_DIRECTIONS:_ Among the entries below, only the lines starting at the one with "in the future." and ending at the one with "- I also finally", both included, are to be printed exactly.

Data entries
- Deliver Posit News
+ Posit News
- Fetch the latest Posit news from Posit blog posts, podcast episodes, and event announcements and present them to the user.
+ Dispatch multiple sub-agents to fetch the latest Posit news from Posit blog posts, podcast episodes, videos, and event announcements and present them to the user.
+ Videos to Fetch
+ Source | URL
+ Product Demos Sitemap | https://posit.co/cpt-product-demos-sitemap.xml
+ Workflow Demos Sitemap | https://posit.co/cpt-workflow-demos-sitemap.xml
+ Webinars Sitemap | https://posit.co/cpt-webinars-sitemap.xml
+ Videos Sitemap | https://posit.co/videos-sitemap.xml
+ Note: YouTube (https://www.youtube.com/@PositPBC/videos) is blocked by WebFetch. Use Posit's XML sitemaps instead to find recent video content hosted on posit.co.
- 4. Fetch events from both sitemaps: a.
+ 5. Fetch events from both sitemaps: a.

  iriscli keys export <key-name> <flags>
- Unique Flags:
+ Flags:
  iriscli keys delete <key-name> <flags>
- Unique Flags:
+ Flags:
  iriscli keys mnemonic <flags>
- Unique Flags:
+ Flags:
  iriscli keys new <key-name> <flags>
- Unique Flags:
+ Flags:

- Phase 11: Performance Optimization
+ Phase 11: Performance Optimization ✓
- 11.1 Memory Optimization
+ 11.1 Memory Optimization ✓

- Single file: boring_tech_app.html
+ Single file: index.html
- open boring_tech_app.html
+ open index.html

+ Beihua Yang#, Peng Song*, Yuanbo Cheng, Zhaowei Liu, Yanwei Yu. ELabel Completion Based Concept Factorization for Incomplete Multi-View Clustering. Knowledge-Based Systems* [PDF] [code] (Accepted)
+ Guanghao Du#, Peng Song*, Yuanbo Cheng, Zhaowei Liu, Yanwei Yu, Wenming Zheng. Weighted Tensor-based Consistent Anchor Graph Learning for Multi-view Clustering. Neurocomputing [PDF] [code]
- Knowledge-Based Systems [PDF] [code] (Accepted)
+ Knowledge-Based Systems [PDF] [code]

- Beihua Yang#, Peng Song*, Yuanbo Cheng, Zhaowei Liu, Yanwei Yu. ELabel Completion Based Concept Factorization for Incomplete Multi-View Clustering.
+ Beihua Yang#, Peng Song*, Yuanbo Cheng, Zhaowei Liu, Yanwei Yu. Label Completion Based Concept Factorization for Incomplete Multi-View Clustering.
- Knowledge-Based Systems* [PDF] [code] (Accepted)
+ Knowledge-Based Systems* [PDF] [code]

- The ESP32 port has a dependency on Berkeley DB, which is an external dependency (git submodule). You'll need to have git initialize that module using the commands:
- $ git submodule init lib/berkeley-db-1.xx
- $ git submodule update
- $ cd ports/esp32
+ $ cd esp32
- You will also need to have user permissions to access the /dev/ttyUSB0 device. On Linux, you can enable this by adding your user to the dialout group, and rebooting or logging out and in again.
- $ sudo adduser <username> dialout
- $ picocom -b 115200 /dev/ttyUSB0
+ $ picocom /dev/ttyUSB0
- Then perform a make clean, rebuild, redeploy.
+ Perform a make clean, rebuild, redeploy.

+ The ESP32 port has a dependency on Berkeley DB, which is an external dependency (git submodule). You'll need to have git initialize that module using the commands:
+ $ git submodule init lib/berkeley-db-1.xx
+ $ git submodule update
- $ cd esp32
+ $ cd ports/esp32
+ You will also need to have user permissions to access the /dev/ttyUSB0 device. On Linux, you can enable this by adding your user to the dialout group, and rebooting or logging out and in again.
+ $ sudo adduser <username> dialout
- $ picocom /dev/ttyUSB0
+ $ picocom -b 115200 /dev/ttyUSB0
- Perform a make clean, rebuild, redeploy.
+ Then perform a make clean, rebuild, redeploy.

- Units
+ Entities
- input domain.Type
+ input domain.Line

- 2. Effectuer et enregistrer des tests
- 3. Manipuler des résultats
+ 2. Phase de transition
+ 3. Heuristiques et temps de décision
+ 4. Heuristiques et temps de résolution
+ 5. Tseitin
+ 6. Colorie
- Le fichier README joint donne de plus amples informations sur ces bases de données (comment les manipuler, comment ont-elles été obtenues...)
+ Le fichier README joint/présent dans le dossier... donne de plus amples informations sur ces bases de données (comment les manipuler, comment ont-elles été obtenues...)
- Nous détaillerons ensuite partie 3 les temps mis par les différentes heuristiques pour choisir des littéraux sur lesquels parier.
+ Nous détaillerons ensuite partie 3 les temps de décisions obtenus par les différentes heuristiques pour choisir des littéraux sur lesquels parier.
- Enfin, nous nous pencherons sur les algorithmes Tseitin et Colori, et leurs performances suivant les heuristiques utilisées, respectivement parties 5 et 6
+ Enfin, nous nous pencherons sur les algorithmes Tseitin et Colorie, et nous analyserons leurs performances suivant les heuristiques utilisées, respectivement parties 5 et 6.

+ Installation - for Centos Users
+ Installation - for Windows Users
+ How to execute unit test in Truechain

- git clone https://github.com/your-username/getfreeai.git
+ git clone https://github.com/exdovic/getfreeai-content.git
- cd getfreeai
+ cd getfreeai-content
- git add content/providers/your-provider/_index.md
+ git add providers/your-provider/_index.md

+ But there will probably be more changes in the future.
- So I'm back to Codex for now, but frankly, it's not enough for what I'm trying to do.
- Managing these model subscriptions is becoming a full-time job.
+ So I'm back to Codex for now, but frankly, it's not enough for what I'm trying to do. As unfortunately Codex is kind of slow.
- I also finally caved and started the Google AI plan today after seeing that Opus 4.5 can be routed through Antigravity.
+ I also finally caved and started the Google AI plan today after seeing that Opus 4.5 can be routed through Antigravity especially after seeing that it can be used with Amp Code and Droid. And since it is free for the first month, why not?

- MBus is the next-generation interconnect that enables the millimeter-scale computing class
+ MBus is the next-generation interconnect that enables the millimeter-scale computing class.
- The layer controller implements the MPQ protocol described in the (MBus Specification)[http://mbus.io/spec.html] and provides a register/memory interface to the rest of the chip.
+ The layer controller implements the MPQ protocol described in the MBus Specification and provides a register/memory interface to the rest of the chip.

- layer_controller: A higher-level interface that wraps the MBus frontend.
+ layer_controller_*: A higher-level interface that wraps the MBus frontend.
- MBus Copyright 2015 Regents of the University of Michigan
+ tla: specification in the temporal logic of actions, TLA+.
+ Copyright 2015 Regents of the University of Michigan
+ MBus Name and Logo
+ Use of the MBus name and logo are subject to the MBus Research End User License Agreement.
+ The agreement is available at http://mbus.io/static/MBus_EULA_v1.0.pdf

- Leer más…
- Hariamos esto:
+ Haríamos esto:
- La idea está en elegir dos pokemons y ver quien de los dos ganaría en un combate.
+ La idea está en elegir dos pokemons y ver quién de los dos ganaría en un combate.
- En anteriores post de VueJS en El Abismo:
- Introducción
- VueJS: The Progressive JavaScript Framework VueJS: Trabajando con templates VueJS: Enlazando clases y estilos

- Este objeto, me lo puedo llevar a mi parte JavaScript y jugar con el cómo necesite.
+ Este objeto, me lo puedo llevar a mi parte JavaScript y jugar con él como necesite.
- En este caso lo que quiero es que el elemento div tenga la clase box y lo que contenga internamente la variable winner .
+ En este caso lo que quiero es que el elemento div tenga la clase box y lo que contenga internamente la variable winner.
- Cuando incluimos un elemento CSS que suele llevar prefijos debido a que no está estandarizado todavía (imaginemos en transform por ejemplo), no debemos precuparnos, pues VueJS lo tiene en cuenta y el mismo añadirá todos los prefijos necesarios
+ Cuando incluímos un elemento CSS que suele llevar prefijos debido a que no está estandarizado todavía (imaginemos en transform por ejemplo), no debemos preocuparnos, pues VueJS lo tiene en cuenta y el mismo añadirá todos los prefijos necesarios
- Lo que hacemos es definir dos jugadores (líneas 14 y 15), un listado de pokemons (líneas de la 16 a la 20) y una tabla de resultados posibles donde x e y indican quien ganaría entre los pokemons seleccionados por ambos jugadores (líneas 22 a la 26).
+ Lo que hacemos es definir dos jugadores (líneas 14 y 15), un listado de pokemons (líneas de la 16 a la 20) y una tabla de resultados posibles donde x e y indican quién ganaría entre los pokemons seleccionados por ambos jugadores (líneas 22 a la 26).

_WRITTEN RESPONSE:_
+ But there will probably be more changes in the future.
- So I'm back to Codex for now, but frankly, it's not enough for what I'm trying to do.
- Managing these model subscriptions is becoming a full-time job.
+ So I'm back to Codex for now, but frankly, it's not enough for what I'm trying to do. As unfortunately Codex is kind of slow.
- I also finally caved and started the Google AI plan today after seeing that Opus 4.5 can be routed through Antigravity.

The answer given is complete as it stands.